> _Aim of the exercise_:
Pictures do not belong in the copy; retype the records below exactly.

(Code change snippets)
= Beginning of Section =

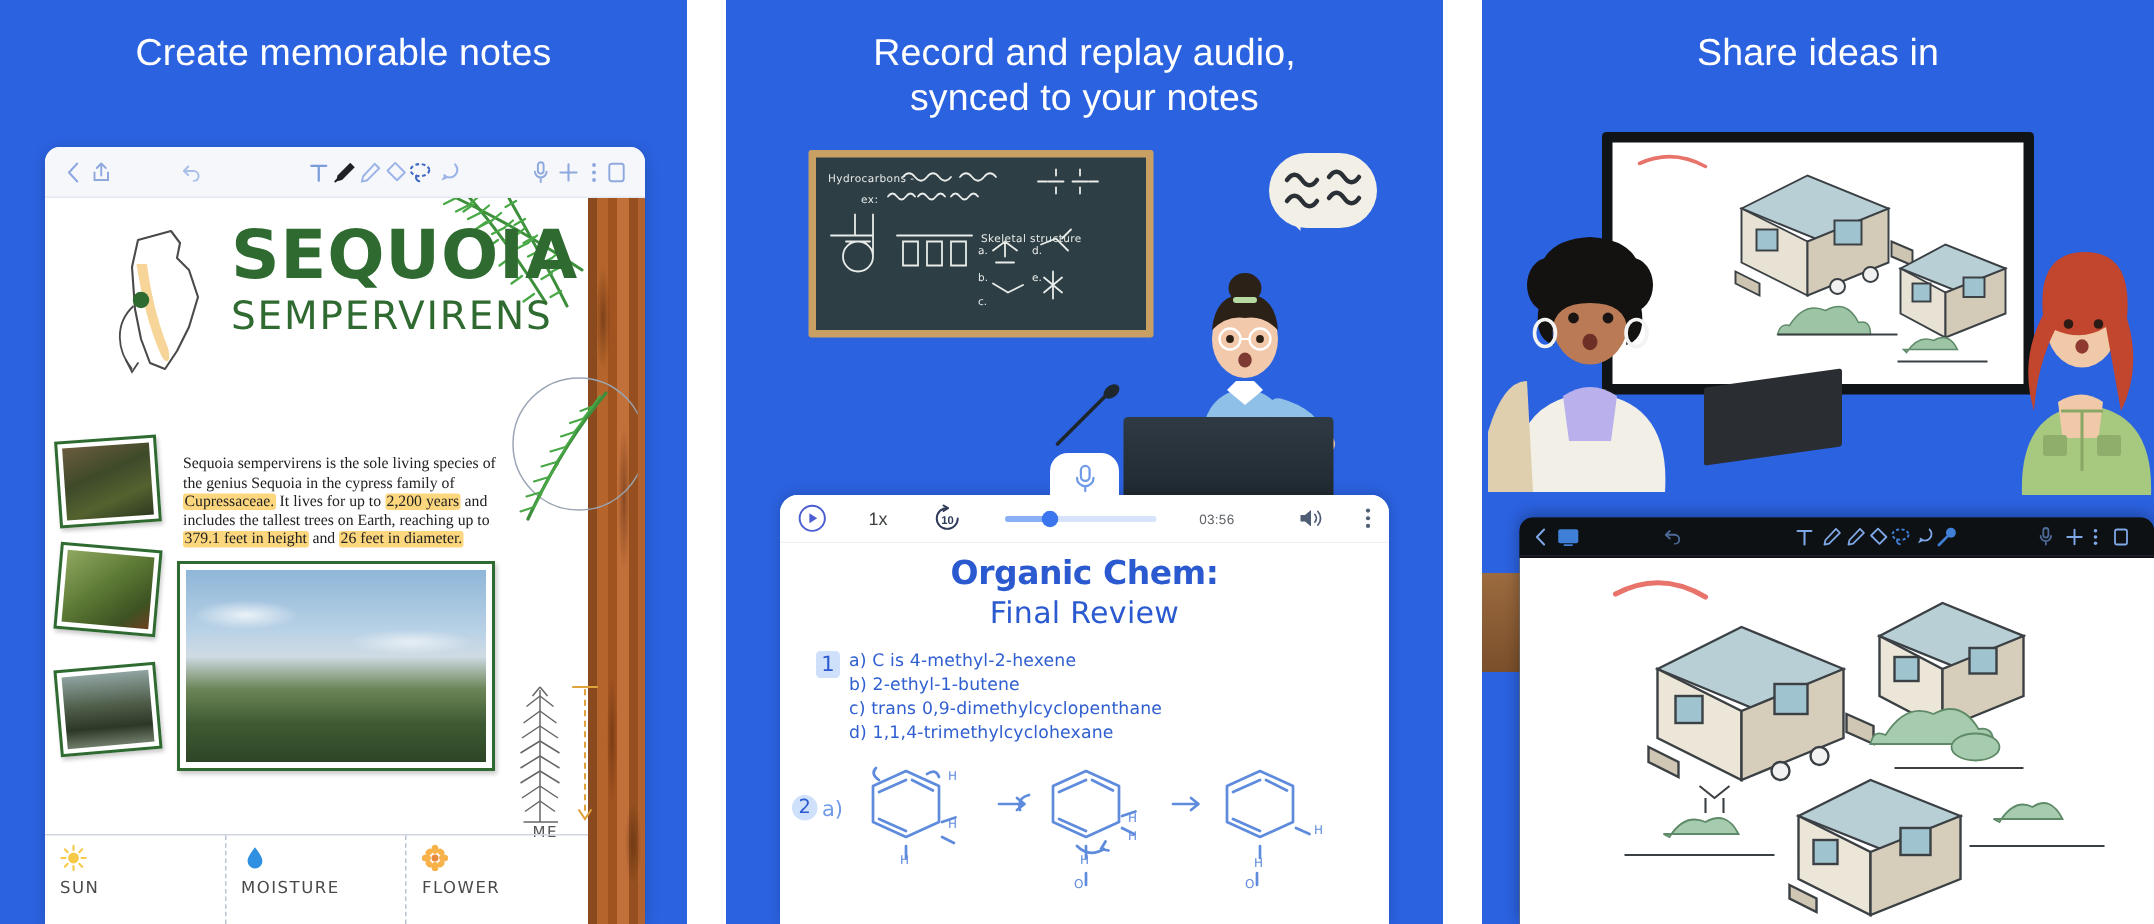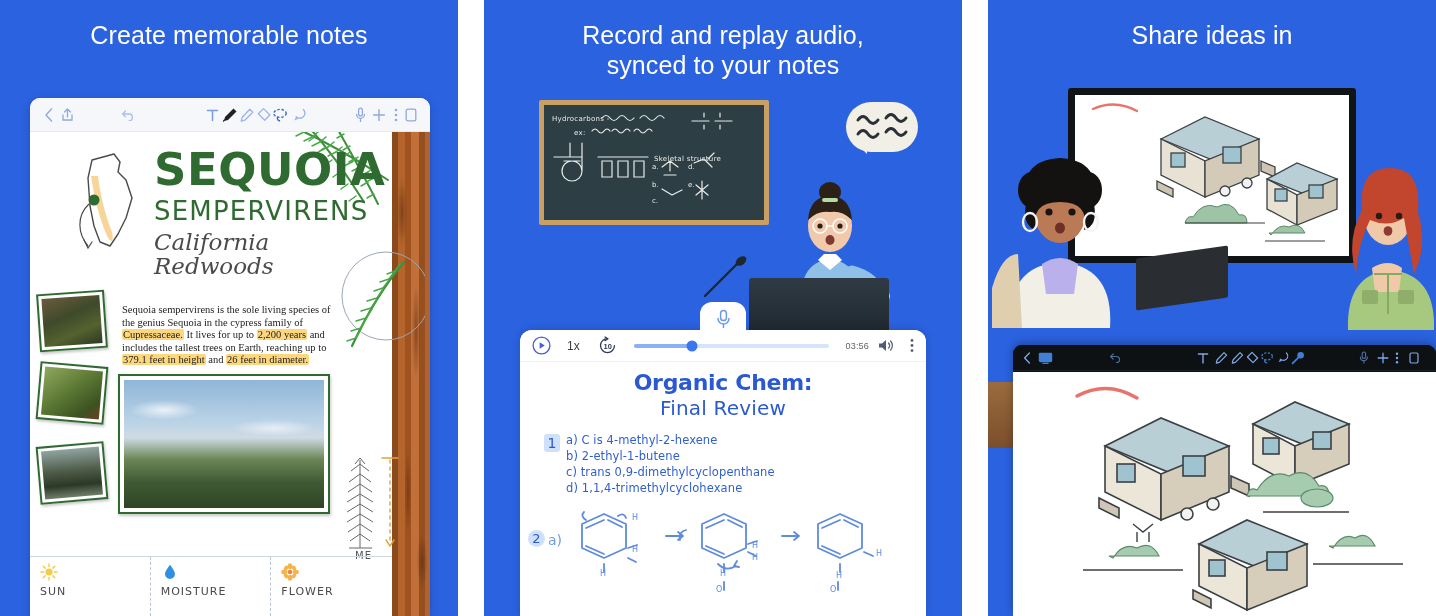--- a/index.html
+++ b/index.html
@@ -362,7 +362,6 @@
 
         <div class="note-title">SEQUOIA</div>
         <div class="note-sub">SEMPERVIRENS</div>
-        <div class="note-sub2">California Redwoods</div>
 
         <div class="note-body" id="note-body"><span>Sequoia sempervirens is the sole living species of the genius Sequoia in the cypress family of </span><span class="hl">Cupressaceae.</span><span> It lives for up to </span><span class="hl">2,200 years</span><span> and includes the tallest trees on Earth, reaching up to </span><span class="hl">379.1 feet in height</span><span> and </span><span class="hl">26 feet in diameter.</span></div>
 

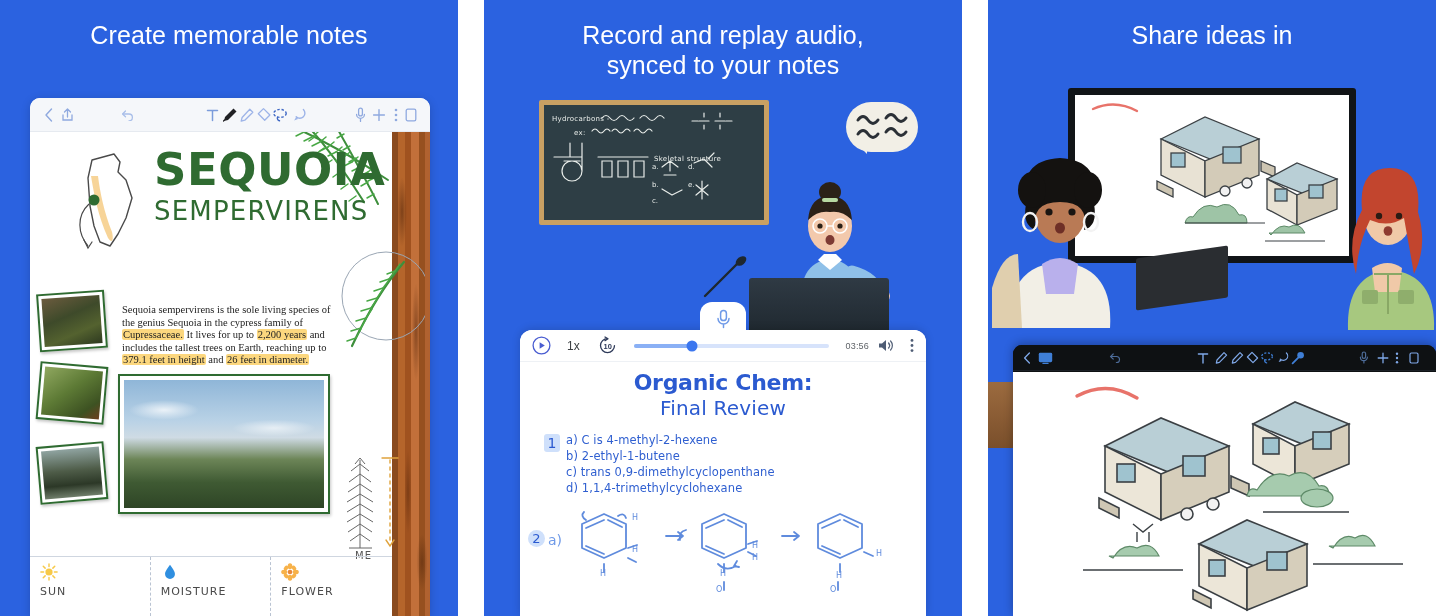--- a/index.html
+++ b/index.html
@@ -167,7 +167,7 @@
   }
   .player {
     position: relative; height: 32px; display: flex; align-items: center;
-    gap: 4px; padding: 0 12px; border-bottom: 1px solid #eef1f5;
+    gap: 16px; padding: 0 12px; border-bottom: 1px solid #eef1f5;
     border-radius: 12px 12px 0 0; background: #fff;
   }
   .pl-speed { color: #3c4043; font-size: 12px; margin: 0 14px 0 12px; }

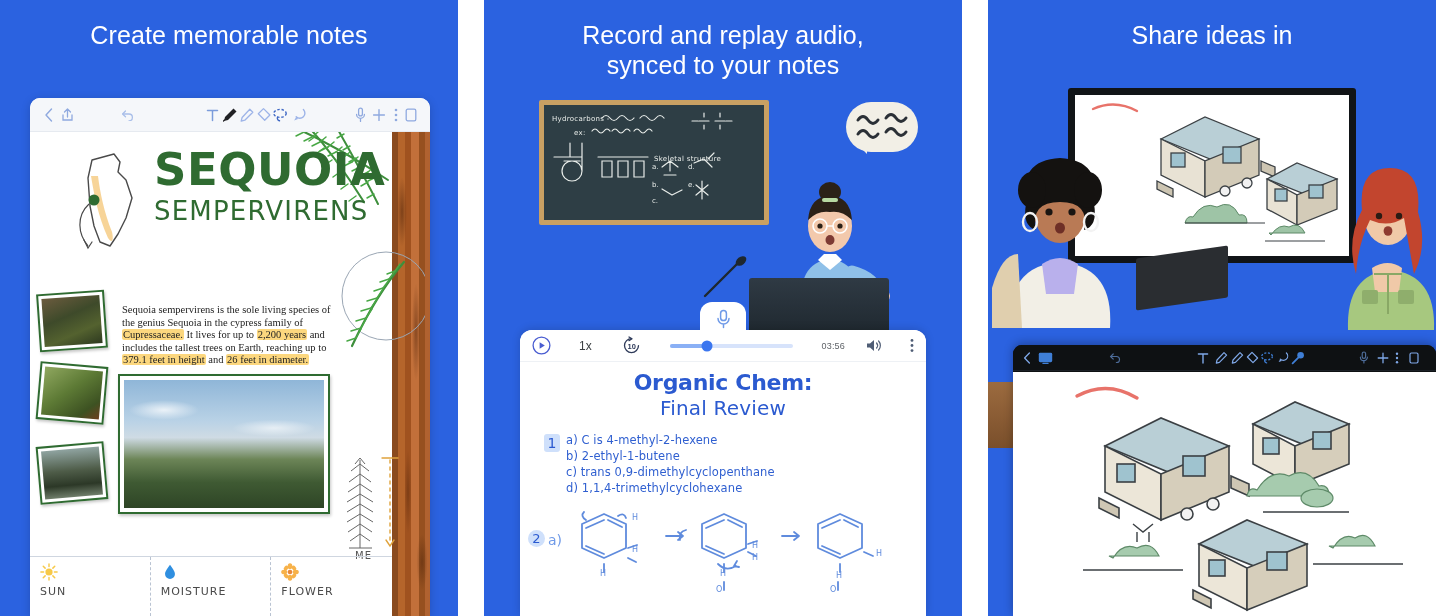--- a/index.html
+++ b/index.html
@@ -178,7 +178,7 @@
     position: absolute; top: 50%; width: 11px; height: 11px; border-radius: 50%;
     background: #3b76ef; transform: translate(-50%,-50%);
   }
-  .pl-time { color: #5f6368; font-size: 9px; margin-right: 4px; letter-spacing: .2px; }
+  .pl-time { color: #5f6368; font-size: 9px; margin-right: 26px; letter-spacing: .2px; }
   .notes2 { position: relative; height: 254px; background: #fff; padding-top: 8px; }
   .oc-title {
     text-align: center; color: #2b5ad0; font-family: "DejaVu Sans", sans-serif;

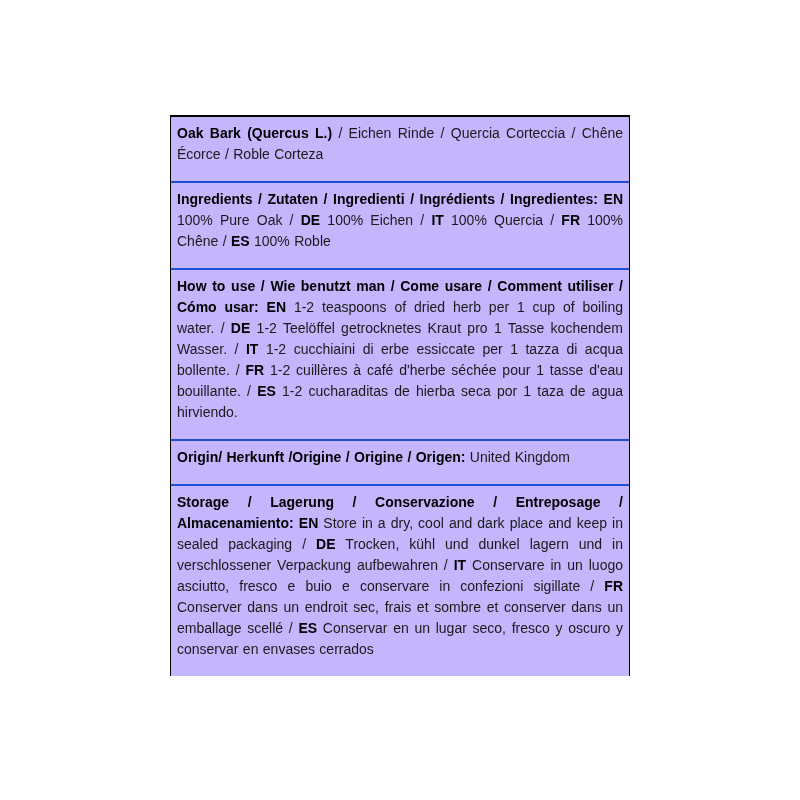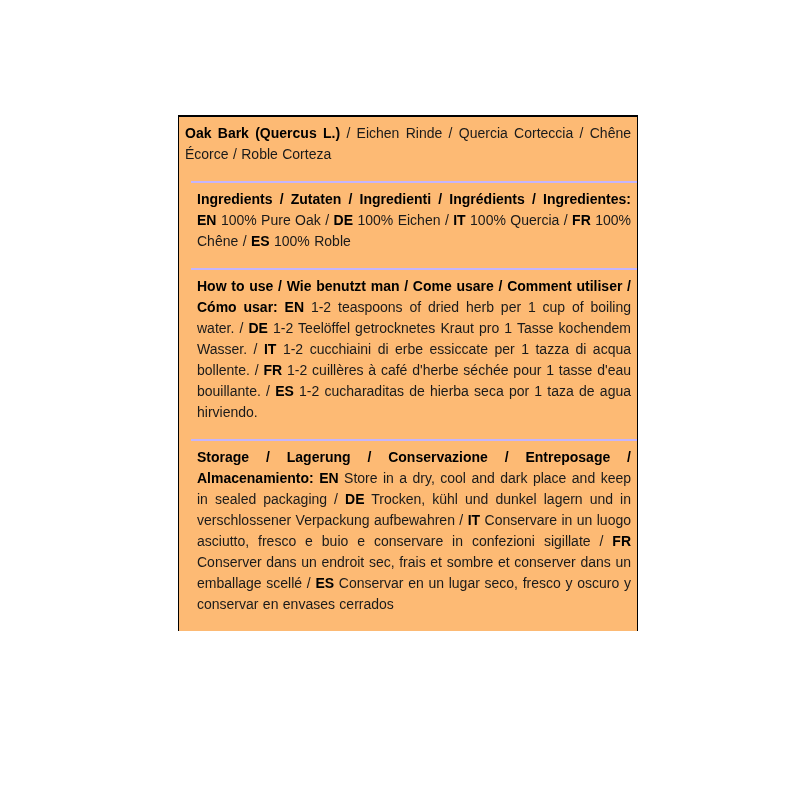--- a/index.html
+++ b/index.html
@@ -20,14 +20,14 @@
   }
   .label-box {
     position: absolute;
-    left: 178px;
+    left: 170px;
     top: 115px;
     width: 460px;
     box-sizing: border-box;
     border-top: 2px solid #000000;
     border-left: 1px solid #000000;
     border-right: 1px solid #000000;
-    background: #fdba74;
+    background: #c4b5fd;
   }
   .section {
     padding: 6px 6px 16px 6px;

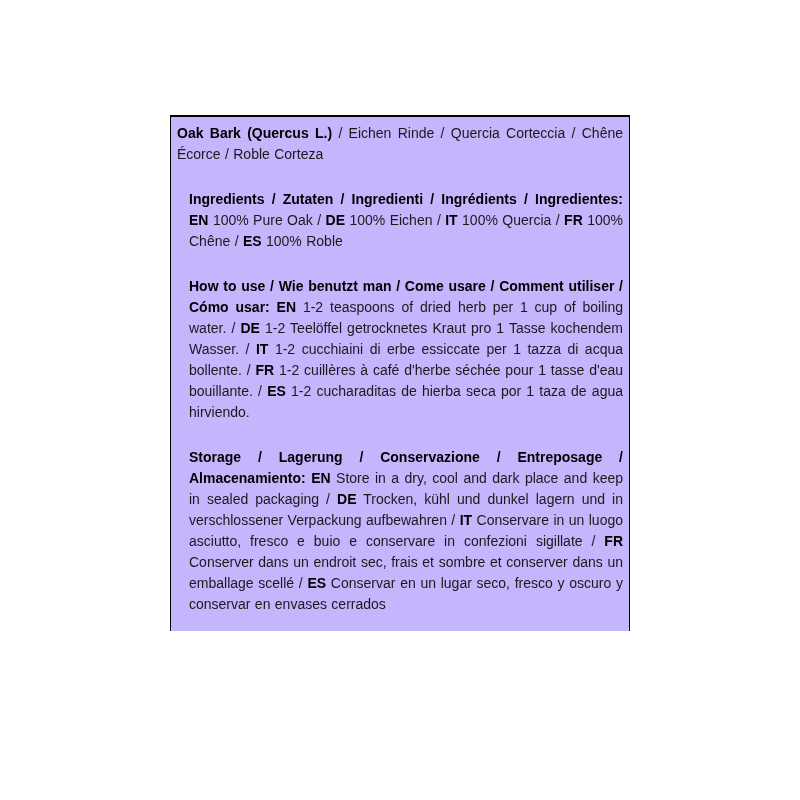--- a/index.html
+++ b/index.html
@@ -37,8 +37,7 @@
     word-spacing: 0.5px;
   }
   .section + .section {
-    border-top: 2px solid #c4b5fd;
-    margin-left: 12px;
+    border-top: 2px solid #1d4ed8;
   }
   .section b {
     font-weight: bold;

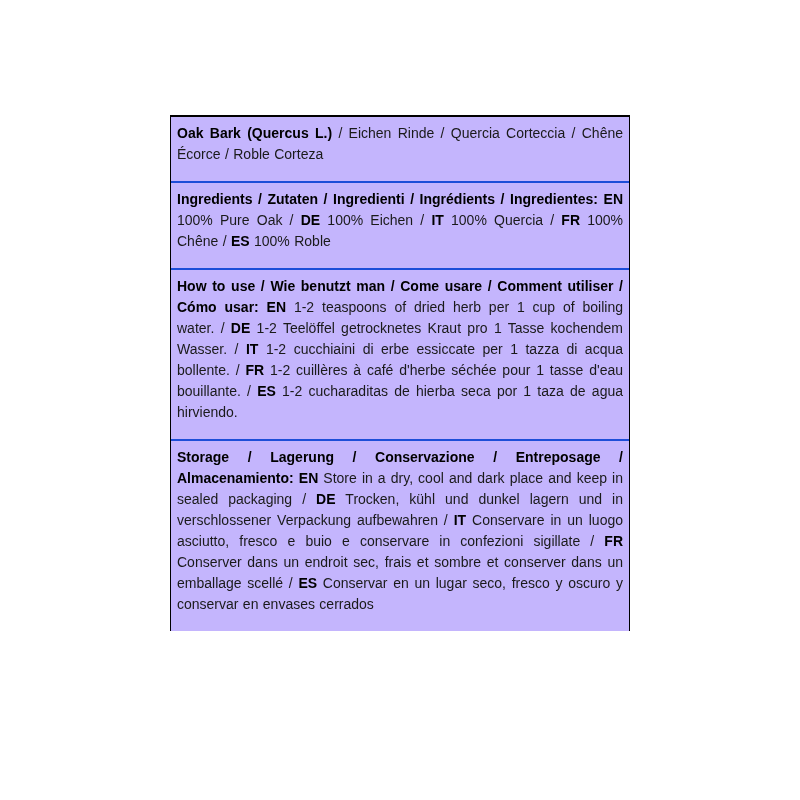--- a/index.html
+++ b/index.html
@@ -55,6 +55,7 @@
     <div class="section"><b>Oak Bark (Quercus L.)</b><span> / Eichen Rinde / Quercia Corteccia / Chêne Écorce / Roble Corteza</span></div>
     <div class="section"><b>Ingredients / Zutaten / Ingredienti / Ingrédients / Ingredientes: </b><b>EN</b><span> 100% Pure Oak / </span><b>DE</b><span> 100% Eichen / </span><b>IT</b><span> 100% Quercia / </span><b>FR</b><span> 100% Chêne / </span><b>ES</b><span> 100% Roble</span></div>
     <div class="section"><b>How to use / Wie benutzt man / Come usare / Comment utiliser / Cómo usar: </b><b>EN</b><span> 1-2 teaspoons of dried herb per 1 cup of boiling water. / </span><b>DE</b><span> 1-2 Teelöffel getrocknetes Kraut pro 1 Tasse kochendem Wasser. / </span><b>IT</b><span> 1-2 cucchiaini di erbe essiccate per 1 tazza di acqua bollente. / </span><b>FR</b><span> 1-2 cuillères à café d'herbe séchée pour 1 tasse d'eau bouillante. / </span><b>ES</b><span> 1-2 cucharaditas de hierba seca por 1 taza de agua hirviendo.</span></div>
+    <div class="section"><b>Origin/ Herkunft /Origine / Origine / Origen:</b><span> United Kingdom</span></div>
     <div class="section"><b>Storage / Lagerung / Conservazione / Entreposage / Almacenamiento: </b><b>EN</b><span> Store in a dry, cool and dark place and keep in sealed packaging / </span><b>DE</b><span> Trocken, kühl und dunkel lagern und in verschlossener Verpackung aufbewahren / </span><b>IT</b><span> Conservare in un luogo asciutto, fresco e buio e conservare in confezioni sigillate / </span><b>FR</b><span> Conserver dans un endroit sec, frais et sombre et conserver dans un emballage scellé / </span><b>ES</b><span> Conservar en un lugar seco, fresco y oscuro y conservar en envases cerrados</span></div>
   </div>
 </div>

= End of Section =

> _Written answer_:
--- a/index.html
+++ b/index.html
@@ -362,7 +362,6 @@
 
         <div class="note-title">SEQUOIA</div>
         <div class="note-sub">SEMPERVIRENS</div>
-        <div class="note-sub2">California Redwoods</div>
 
         <div class="note-body" id="note-body"><span>Sequoia sempervirens is the sole living species of the genius Sequoia in the cypress family of </span><span class="hl">Cupressaceae.</span><span> It lives for up to </span><span class="hl">2,200 years</span><span> and includes the tallest trees on Earth, reaching up to </span><span class="hl">379.1 feet in height</span><span> and </span><span class="hl">26 feet in diameter.</span></div>
 

--- a/index.html
+++ b/index.html
@@ -167,7 +167,7 @@
   }
   .player {
     position: relative; height: 32px; display: flex; align-items: center;
-    gap: 4px; padding: 0 12px; border-bottom: 1px solid #eef1f5;
+    gap: 16px; padding: 0 12px; border-bottom: 1px solid #eef1f5;
     border-radius: 12px 12px 0 0; background: #fff;
   }
   .pl-speed { color: #3c4043; font-size: 12px; margin: 0 14px 0 12px; }

--- a/index.html
+++ b/index.html
@@ -178,7 +178,7 @@
     position: absolute; top: 50%; width: 11px; height: 11px; border-radius: 50%;
     background: #3b76ef; transform: translate(-50%,-50%);
   }
-  .pl-time { color: #5f6368; font-size: 9px; margin-right: 4px; letter-spacing: .2px; }
+  .pl-time { color: #5f6368; font-size: 9px; margin-right: 26px; letter-spacing: .2px; }
   .notes2 { position: relative; height: 254px; background: #fff; padding-top: 8px; }
   .oc-title {
     text-align: center; color: #2b5ad0; font-family: "DejaVu Sans", sans-serif;

--- a/index.html
+++ b/index.html
@@ -20,14 +20,14 @@
   }
   .label-box {
     position: absolute;
-    left: 178px;
+    left: 170px;
     top: 115px;
     width: 460px;
     box-sizing: border-box;
     border-top: 2px solid #000000;
     border-left: 1px solid #000000;
     border-right: 1px solid #000000;
-    background: #fdba74;
+    background: #c4b5fd;
   }
   .section {
     padding: 6px 6px 16px 6px;

--- a/index.html
+++ b/index.html
@@ -37,8 +37,7 @@
     word-spacing: 0.5px;
   }
   .section + .section {
-    border-top: 2px solid #c4b5fd;
-    margin-left: 12px;
+    border-top: 2px solid #1d4ed8;
   }
   .section b {
     font-weight: bold;

--- a/index.html
+++ b/index.html
@@ -55,6 +55,7 @@
     <div class="section"><b>Oak Bark (Quercus L.)</b><span> / Eichen Rinde / Quercia Corteccia / Chêne Écorce / Roble Corteza</span></div>
     <div class="section"><b>Ingredients / Zutaten / Ingredienti / Ingrédients / Ingredientes: </b><b>EN</b><span> 100% Pure Oak / </span><b>DE</b><span> 100% Eichen / </span><b>IT</b><span> 100% Quercia / </span><b>FR</b><span> 100% Chêne / </span><b>ES</b><span> 100% Roble</span></div>
     <div class="section"><b>How to use / Wie benutzt man / Come usare / Comment utiliser / Cómo usar: </b><b>EN</b><span> 1-2 teaspoons of dried herb per 1 cup of boiling water. / </span><b>DE</b><span> 1-2 Teelöffel getrocknetes Kraut pro 1 Tasse kochendem Wasser. / </span><b>IT</b><span> 1-2 cucchiaini di erbe essiccate per 1 tazza di acqua bollente. / </span><b>FR</b><span> 1-2 cuillères à café d'herbe séchée pour 1 tasse d'eau bouillante. / </span><b>ES</b><span> 1-2 cucharaditas de hierba seca por 1 taza de agua hirviendo.</span></div>
+    <div class="section"><b>Origin/ Herkunft /Origine / Origine / Origen:</b><span> United Kingdom</span></div>
     <div class="section"><b>Storage / Lagerung / Conservazione / Entreposage / Almacenamiento: </b><b>EN</b><span> Store in a dry, cool and dark place and keep in sealed packaging / </span><b>DE</b><span> Trocken, kühl und dunkel lagern und in verschlossener Verpackung aufbewahren / </span><b>IT</b><span> Conservare in un luogo asciutto, fresco e buio e conservare in confezioni sigillate / </span><b>FR</b><span> Conserver dans un endroit sec, frais et sombre et conserver dans un emballage scellé / </span><b>ES</b><span> Conservar en un lugar seco, fresco y oscuro y conservar en envases cerrados</span></div>
   </div>
 </div>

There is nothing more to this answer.